Это было пасмурное утро 11 апреля 1961 года… Утро,когда в пуленепробиваемую кабину зала «Бейт Хаам» в Иерусалиме, зашел мрачный, худощавый человек в костюме и темных очках. В зале раздался шорох. Мужчина сел. В уголке его губ можно было заметить слабое подергивание. Телевизионные камеры сфокусировались на его руках: аккуратных и изящных. А ведь этими руками (ровно 75 лет назад) был подписан самый позорный в истории человечества документ и подписал его никто иной как Адольф Эйхман. На этой неделе (27 лет назад) скончался главный государственный обвинитель процесса над Эйхманом — Гидон Хаузнер. Именно он произнесет на процессе историческую речь, вошедшую в историю еврейского народа.
Первая неделя судебного процесса была посвящена техническим вопросам, таким как: правомерность процедуры задержания и ареста Эйхмана, имеет ли государство Израиль право на проведение подобного процесса и т. д. Из каждого дома из радиоприемников доносился голос Хаузнера. Он говорил с особым специфическим акцентом, который очень быстро стал узнаваемым. Хаузнер выступал на процессе в качестве генерального прокурора и главного обвинителя. Тысячи людей собрались вокруг телевизионных экранов, установленных в районе Ратиссонского монастыря в Иерусалиме, чтобы следить за ходом судебного процесса. Среди слушателей были два обычных школьника (Тамар и Амос), которые сбегали с уроков, чтобы посмотреть на выступления своего отца Гидона Хаузнера в суде, который на глазах миллионов становился частью мировой истории.
В течении первой недели Хаузнер напряженно работал над своей вступительной речью. Первый черновой вариант он выслал тогдашнему премьер- министру Давиду Бен-Гуриону, который внес свои поправки и примечания. После того как Хаузнер тщательно изучил все замечания, он все же оставил за собой право на финальную формулировку речи.
В ночь перед выступлением в суде, Тамар и Амос, подслушивали под дверью родительской спальни. Их отец все еще работал над завершением речи. Время от времени он будил свою жену Юдит, с тем чтобы узнать ее мнение по тому или иному вопросу. Затем он возвращался к своим бумагам, что-то снова и снова корректируя в них.

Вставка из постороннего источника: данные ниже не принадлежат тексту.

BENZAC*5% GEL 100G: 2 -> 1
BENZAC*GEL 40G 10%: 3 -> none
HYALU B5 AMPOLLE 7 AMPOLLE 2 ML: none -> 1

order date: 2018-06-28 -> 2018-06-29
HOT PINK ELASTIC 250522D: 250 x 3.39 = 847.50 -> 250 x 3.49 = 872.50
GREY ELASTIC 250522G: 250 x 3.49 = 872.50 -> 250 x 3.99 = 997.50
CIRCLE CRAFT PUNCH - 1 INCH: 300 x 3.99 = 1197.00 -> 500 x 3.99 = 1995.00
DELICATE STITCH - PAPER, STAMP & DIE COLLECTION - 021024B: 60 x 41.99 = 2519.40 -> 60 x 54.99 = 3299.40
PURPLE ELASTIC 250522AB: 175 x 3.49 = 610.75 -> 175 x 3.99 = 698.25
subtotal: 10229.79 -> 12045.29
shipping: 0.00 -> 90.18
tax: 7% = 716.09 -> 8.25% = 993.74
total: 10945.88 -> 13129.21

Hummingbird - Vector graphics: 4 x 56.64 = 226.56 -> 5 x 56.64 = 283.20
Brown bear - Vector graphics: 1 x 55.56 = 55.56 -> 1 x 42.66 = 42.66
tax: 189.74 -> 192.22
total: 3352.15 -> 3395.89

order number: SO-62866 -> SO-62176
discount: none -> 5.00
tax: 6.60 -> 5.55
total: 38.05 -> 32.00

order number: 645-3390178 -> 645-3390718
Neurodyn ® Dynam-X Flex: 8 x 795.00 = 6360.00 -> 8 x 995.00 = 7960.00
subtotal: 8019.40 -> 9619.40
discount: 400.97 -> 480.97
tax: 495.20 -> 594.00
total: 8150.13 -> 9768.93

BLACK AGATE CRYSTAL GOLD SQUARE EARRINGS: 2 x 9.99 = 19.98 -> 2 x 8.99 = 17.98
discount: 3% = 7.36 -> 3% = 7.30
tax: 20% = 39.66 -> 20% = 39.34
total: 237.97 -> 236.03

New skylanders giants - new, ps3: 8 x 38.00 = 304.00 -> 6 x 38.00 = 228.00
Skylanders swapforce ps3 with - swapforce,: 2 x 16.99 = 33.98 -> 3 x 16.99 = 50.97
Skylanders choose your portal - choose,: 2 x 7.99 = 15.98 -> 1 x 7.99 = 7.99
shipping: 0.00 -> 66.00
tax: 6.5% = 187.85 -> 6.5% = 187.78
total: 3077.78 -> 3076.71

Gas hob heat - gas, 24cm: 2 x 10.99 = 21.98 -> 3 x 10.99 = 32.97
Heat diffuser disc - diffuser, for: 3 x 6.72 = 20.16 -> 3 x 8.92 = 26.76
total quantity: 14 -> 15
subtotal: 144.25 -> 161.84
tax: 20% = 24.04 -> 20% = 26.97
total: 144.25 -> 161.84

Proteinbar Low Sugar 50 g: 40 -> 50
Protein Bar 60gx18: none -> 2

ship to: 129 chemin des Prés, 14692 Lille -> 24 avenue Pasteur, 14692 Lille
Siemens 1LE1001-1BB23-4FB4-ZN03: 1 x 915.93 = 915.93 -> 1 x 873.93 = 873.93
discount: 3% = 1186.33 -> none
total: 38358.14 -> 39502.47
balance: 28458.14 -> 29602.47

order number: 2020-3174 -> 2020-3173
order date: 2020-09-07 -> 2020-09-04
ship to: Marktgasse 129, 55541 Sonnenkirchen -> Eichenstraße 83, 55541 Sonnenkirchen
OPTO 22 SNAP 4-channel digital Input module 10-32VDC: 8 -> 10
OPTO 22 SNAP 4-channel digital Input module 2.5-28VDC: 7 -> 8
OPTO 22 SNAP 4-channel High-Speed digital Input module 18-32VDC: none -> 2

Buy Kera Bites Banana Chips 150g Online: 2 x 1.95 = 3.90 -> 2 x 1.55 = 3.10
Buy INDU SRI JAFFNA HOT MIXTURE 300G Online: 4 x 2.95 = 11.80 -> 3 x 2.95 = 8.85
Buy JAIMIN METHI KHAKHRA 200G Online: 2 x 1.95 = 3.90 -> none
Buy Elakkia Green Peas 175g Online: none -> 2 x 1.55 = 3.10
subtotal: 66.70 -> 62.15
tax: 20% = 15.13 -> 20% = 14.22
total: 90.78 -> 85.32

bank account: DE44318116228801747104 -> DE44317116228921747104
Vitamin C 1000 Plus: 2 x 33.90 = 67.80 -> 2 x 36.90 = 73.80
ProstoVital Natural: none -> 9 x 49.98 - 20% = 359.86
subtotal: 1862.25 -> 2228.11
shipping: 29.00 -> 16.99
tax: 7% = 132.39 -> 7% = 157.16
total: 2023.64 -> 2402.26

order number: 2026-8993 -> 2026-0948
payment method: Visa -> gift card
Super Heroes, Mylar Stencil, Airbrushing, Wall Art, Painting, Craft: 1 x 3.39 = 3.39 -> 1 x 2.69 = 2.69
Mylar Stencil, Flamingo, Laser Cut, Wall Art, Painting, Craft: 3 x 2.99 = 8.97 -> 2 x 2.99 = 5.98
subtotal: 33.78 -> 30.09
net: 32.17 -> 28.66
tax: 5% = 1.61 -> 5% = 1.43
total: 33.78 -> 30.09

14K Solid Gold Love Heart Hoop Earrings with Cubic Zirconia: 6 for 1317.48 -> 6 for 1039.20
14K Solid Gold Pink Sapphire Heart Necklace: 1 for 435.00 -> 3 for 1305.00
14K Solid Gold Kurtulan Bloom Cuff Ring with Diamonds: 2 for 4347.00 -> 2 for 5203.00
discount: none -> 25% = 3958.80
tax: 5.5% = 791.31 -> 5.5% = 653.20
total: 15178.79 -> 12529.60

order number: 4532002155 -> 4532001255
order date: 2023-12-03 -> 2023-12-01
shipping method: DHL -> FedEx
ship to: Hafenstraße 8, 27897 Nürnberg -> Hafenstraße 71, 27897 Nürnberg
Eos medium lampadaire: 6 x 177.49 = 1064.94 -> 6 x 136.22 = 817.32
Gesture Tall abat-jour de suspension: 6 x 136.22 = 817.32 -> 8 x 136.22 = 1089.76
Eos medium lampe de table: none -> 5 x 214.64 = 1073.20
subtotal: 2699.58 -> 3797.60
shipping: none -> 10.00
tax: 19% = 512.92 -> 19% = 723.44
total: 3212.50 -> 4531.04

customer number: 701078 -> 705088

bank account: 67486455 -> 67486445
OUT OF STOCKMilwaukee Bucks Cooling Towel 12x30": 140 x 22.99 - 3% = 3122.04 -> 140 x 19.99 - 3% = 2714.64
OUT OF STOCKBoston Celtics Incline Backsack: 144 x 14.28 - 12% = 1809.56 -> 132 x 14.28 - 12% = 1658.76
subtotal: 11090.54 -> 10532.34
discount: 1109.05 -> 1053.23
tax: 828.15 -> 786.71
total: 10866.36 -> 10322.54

Это были воспоминания дочери Хаузнера, адвоката Тами Реви, о той ночи, которыми она поделилась спустя в годы в одном из интервью. Затем, в час ночи, Юдит наконец-то услышала окончательный вариант вступительного слова своего мужа: «Когда я стою здесь перед вами в суде, я стою здесь ни один. Вместе со мной здесь находятся 6 миллионов обвинителей, но они не могут встать на ноги и указать на человека, сидящего в кабине на скамье подсудимых и плачущего, со словами: «Виновен!». Их прах развеян над холмами «Освенцима» и над полями «Треблинки», их останки разбросаны по всей Европе. Их слезы были выплаканы, но их голоса так и не были услышаны. Но я здесь и, следовательно, я буду говорить за них всех, и в память о них будет принят обвинительный акт». Юдит дала свое добро на последний вариант речи. Амос и Тамар заскочили обратно в свои кровати. В доме наступила тишина…
В предисловии к новому изданию книги Хаузнера «Правосудие в Иерусалиме» Шимон Перес напишет: «Сердце всей нации дрогнуло после исторической речи Хаузнера. Речи, которую он произнес на «суде века» и которая, несомненно, заслужила право войти в историю». В тот момент каждый еврей стал ощущать себя частью этого процесса. Хаузнер выступал не просто от лица пострадавших евреев, он также выступал от лица любого члена общества, которому не чужды мораль и сострадание.
Его пронзительная речь – это нечто иное, как голос правосудия, моральный облик Бога в человеческом лице, выступающего против человека в очках, олицетворяющего собой дьявольские деяния нацистов – худшие во всей истории человечества».
Хаузнер в течении двух дней выступал со своей речью. Все это можно было слушать в прямом эфире из здания суда по радио. Мощная речь Хаузнера коснулась каждого, кто прошел через весь ужас, голод и лишения Холокоста. Его речь явилась своеобразным напутствием молодому поколению, яркой иллюстрацией к зверствам нацистов. На следующий день, несмотря на всю горечь и боль, весь народ Израиля вышел на празднование 13-й годовщины со дня основания еврейского государства.